The authors highlighted that it would be premature to dismiss the potential of AI to enhance colonoscopy quality based on current mixed results from RCTs and real-world settings. Instead, further research is needed to understand the underlying factors affecting these outcomes.
A most recent comprehensive systematic review and network meta-analysis of all RCTs by Aziz et al. was conducted to evaluate the effectiveness of AI versus various endoscopic techniques intended to enhance ADRs, including the use of distal attachment devices, dye-based/virtual chromoendoscopy, water-assisted methods, and balloon-assisted technologies. The review included total of 94 RCTs involving 61,172 patients (average age 59.1 ± 5.2 years, with 45.8% being female), and 20 different study interventions were analyzed. The network meta-analysis revealed that AI significantly improved ADRs compared to various other methods as follows: dye-based chromoendoscopy (RR: 1.22, CI: 1.06–1.40), endocap (RR: 1.32, CI: 1.17–1.50), autofluorescence imaging (RR: 1.33, CI: 1.06–1.66), endoring (RR: 1.30, CI: 1.10–1.52), endocuff (RR: 1.19, CI: 1.04–1.35), endocuff vision (RR: 1.26, CI: 1.13–1.41), full-spectrum endoscopy (RR: 1.40, CI: 1.19–1.65), flexible spectral imaging color enhancement (RR: 1.26, CI: 1.09–1.46), high-definition (RR: 1.41, CI: 1.28–1.54), linked color imaging (RR: 1.21, CI: 1.08–1.36), narrow band imaging (RR: 1.33, CI: 1.18–1.48), water immersion (RR: 1.47, CI: 1.19–1.82), and water exchange (RR: 1.22, CI: 1.06–1.42). 29
AI was found to significantly enhance APC compared with high-definition (HD) colonoscopy, although the improvement was not as marked as it was for ADRs compared with other endoscopic methods. This may be due to the inclusion of patients undergoing procedures for reasons other than screening or surveillance in studies comparing AI with HD colonoscopy. Previous retrospective studies have shown that both ADR and APC are significantly lower in patients undergoing diagnostic colonoscopy compared with those undergoing screening or surveillance colonoscopy. Therefore, ADR and APC calculations should be limited to screening or surveillance colonoscopy. Future research focusing exclusively on screening or surveillance could better showcase AI’s potential in increasing APC compared with other techniques. In addition, AI did not improve the serrated polyp detection rate (SPDR) compared with other methods; however, only three AI studies reported SPDR. 29
In conclusion, while RCTs demonstrate the potential of AI to improve colonoscopy quality by increasing ADR and APC and reducing AMR, real-world studies show mixed results. The possible advantages of AI in improving colonoscopy should not be overlooked; instead, further investigation is necessary to address the variability in outcomes and optimize the integration of AI technologies in clinical practice.
CADx
Optical diagnosis (OD) predicts the histology of a polyp from its endoscopic features.
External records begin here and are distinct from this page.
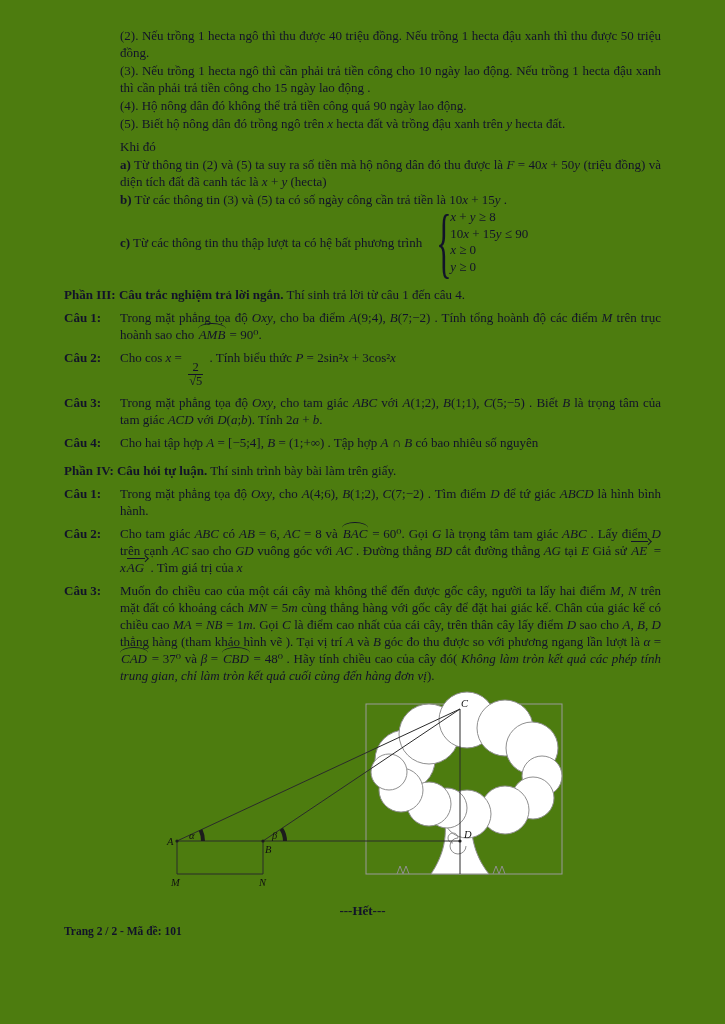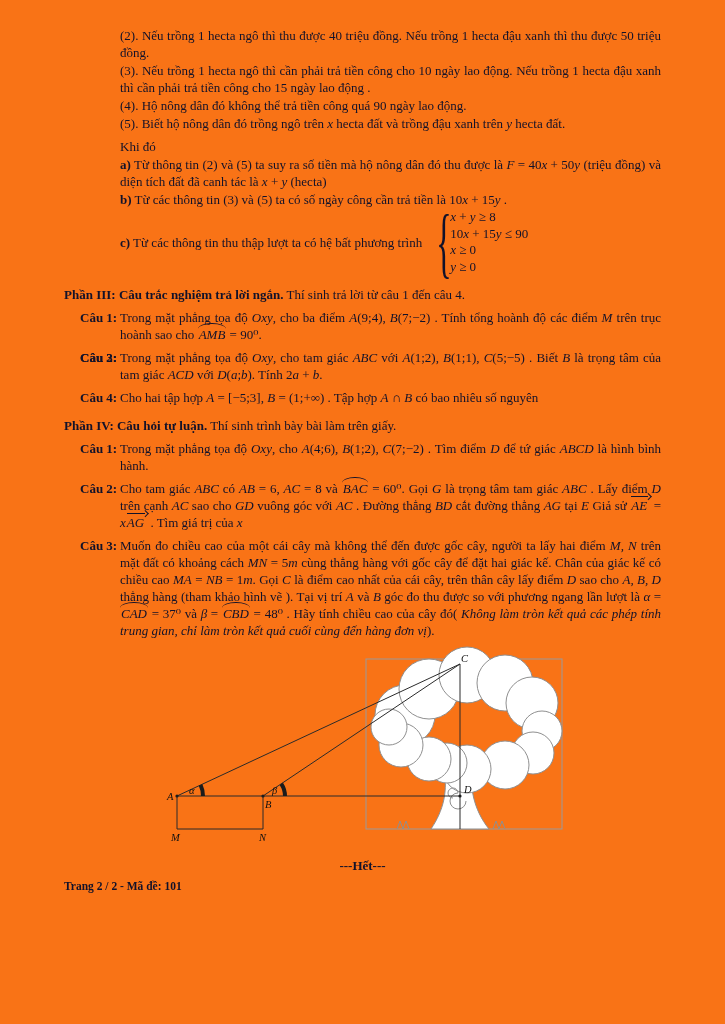"(2). Nếu trồng 1 hecta" .page { background: #f97316 -> #4d7c0f }
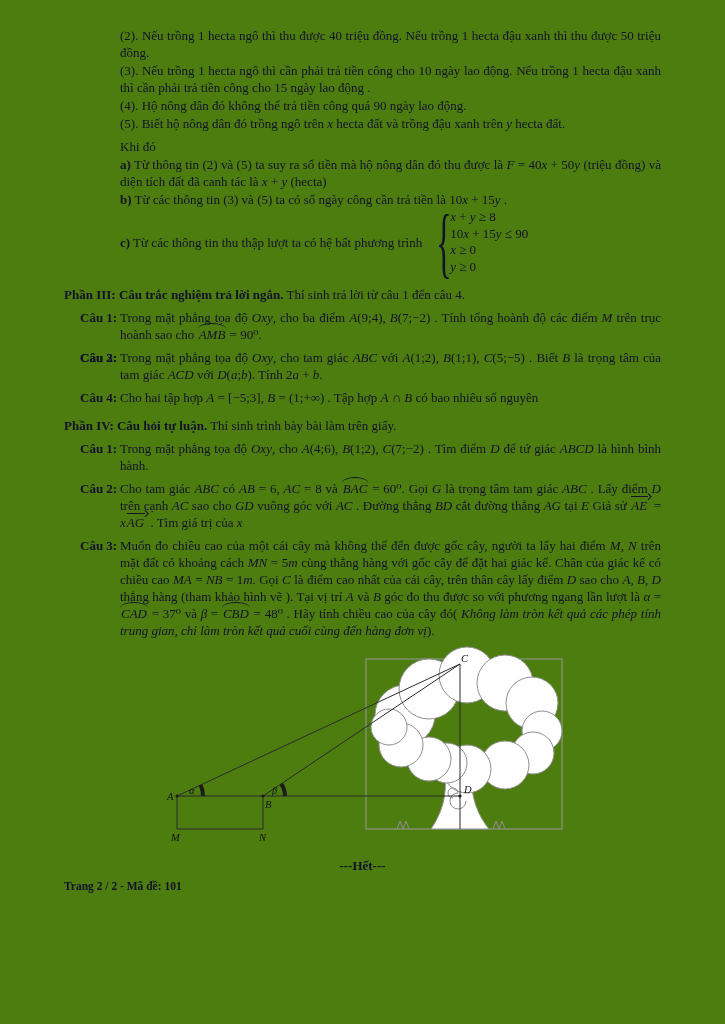"Câu 1:" .qlabel { left: 16px -> 0 }
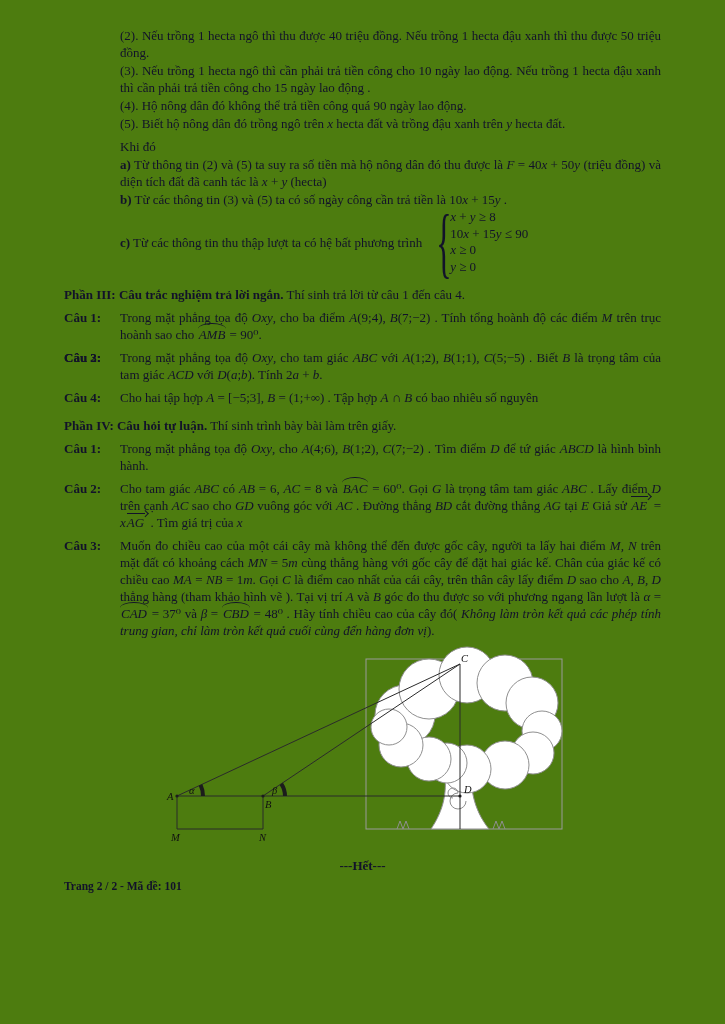"Cho cos x =" span.qbody { html: none -> <span><span>Cho cos </span><span>x</span><span> = </span><span> <span>2</span> <span>√5</span> </span><span> . Tính biểu thức </span><span>P</span><span> = 2sin²</span><span>x</span><span> + 3cos²</span><span>x</span></span> }
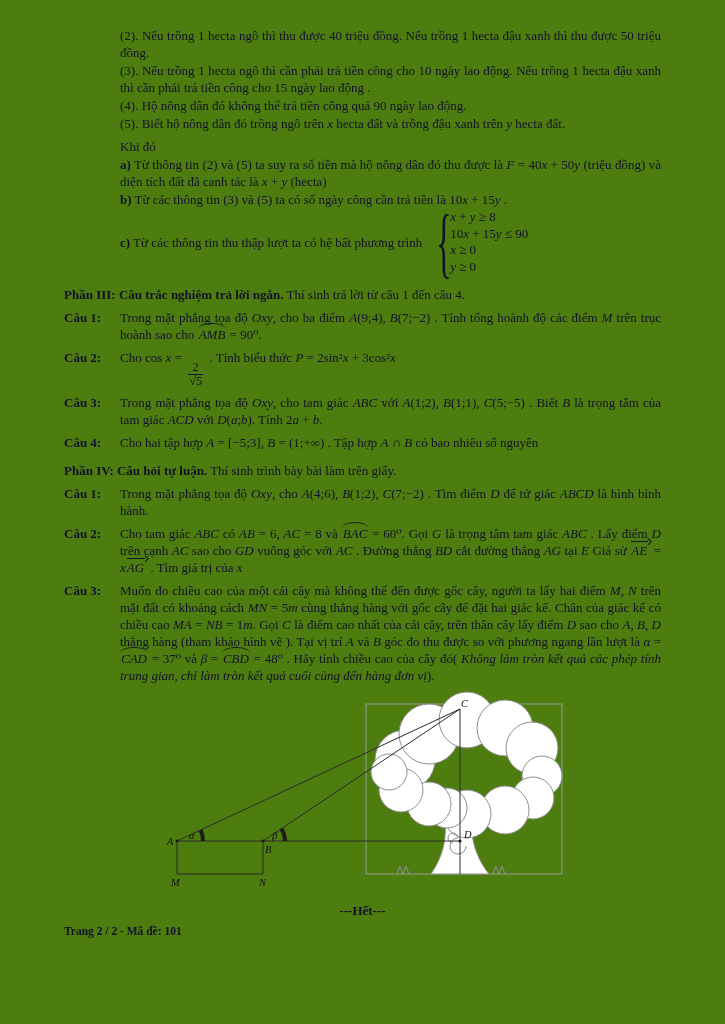"= [−5;3]," span { text: 3 -> 4 }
The American Society for Gastrointestinal Endoscopy in 2011 recommended two OD-based strategies to decrease risks and costs associated with the endoscopic removal of small polyps. 30 The first strategy, “leave-in-situ,” is suitable for small hyperplastic polyps in the rectosigmoid region and is acceptable when the negative predictive value (NPV) for detecting diminutive rectosigmoid adenomas exceeds 90%. 30 The second strategy, “resect and discard,” uses OD to determine the histological characteristics of diminutive polyps, followed by their resection and disposal without histopathological evaluation. For the “resect and discard” approach to be considered valid, the concordance between the surveillance intervals determined by OD and those established through pathological examination must be at least 90%. 31
The effectiveness of OD is often constrained, particularly if conducted by endoscopist without specialized training, which can impede their widespread adoption.31–33 The adoption of CADx has gained attention as a promising approach to improve accuracy and uniformity in OD.34,35
When applied to unaltered colon polyp video sequences, AI models demonstrate accurate differentiation between adenomas and hyperplastic polyps in diminutive colorectal polyps. The model achieves an overall accuracy of 94%, sensitivity of 98%, and specificity of 83%. In addition, the positive predictive value (PPV) is 90%, and NPV is 97%. 36
Multiple studies have been conducted in clinical setting to assess the effectiveness of CADx in the optical biopsy of colorectal polyps. In a prospective, single-center study in Italy, Hassan et al. demonstrated the practicality of CADx, with successful diagnoses in 291 out of 295 cases (98.6%) with NPV of 97.6% for rectosigmoid lesions measuring 5 mm or less. The study indicated that the real-time performance of CADx surpassed the 90% NPV supporting the leave-in-situ strategy and suggesting that polypectomies and associated cost could be reduced by 44.4%. For the resect-and-discard approach, the CADx system was able to accurately predict postpolypectomy surveillance intervals in alignment with the American 95.9% (95% CI: 89.8–98.4%) and European guidelines 95.6% (95% CI: 90.8–98.0%). 37
In a prospective cohort study by Rondonotti et al conducted in Italy at four endoscopy centers, AI-assisted OD achieved a NPV of 91.0% for small rectosigmoid polyps, which is in line with the Preservation and Incorporation of Valuable endoscopic Innovations (PIVI)-1 criteria for a leave-in-situ approach. For the resect-and-discard approach, the AI system fulfilled the PIVI-2 requirements. The study found that nonexperts had a lower accuracy rate (82.3%; 95% CI: 76.4–87.3%) in AI-assisted OD compared to experts (91.9%; 95% CI: 88.5–94.5%). Nonetheless, the gap between nonexperts and experts decreased over time as nonexperts gained more experience using the system. Experts were defined as endoscopists who have completed specialized training, routinely perform optical diagnoses, and were subject to regular audits and assessments. 38
Barua’s multicenter study compared a CADx-system with standard visual inspection of small rectosigmoid polyps. The study included 892; 359 of them were neoplastic. Sensitivity for the diagnosis of neoplastic polyps with CADx was 90.4% (95% CI: 86.8–93.1, p = 0.33) versus 88.4% (95% CI: 84.3–91.5) with standard visual inspection. Specificity was 85.9% (95% CI, 82.3–88.8) with CADx versus 83.1% (95% CI: 79.2–86.4) with standard visual inspection. The proportion of polyp assessment with high confidence was 92.6% (95% CI: 90.6–94.3) with CADx versus 74.2% (95% CI: 70.9–77.3) with standard visual inspection. There was an observed increment of 1.3% for NPV and 3.1% for PPV with CADx.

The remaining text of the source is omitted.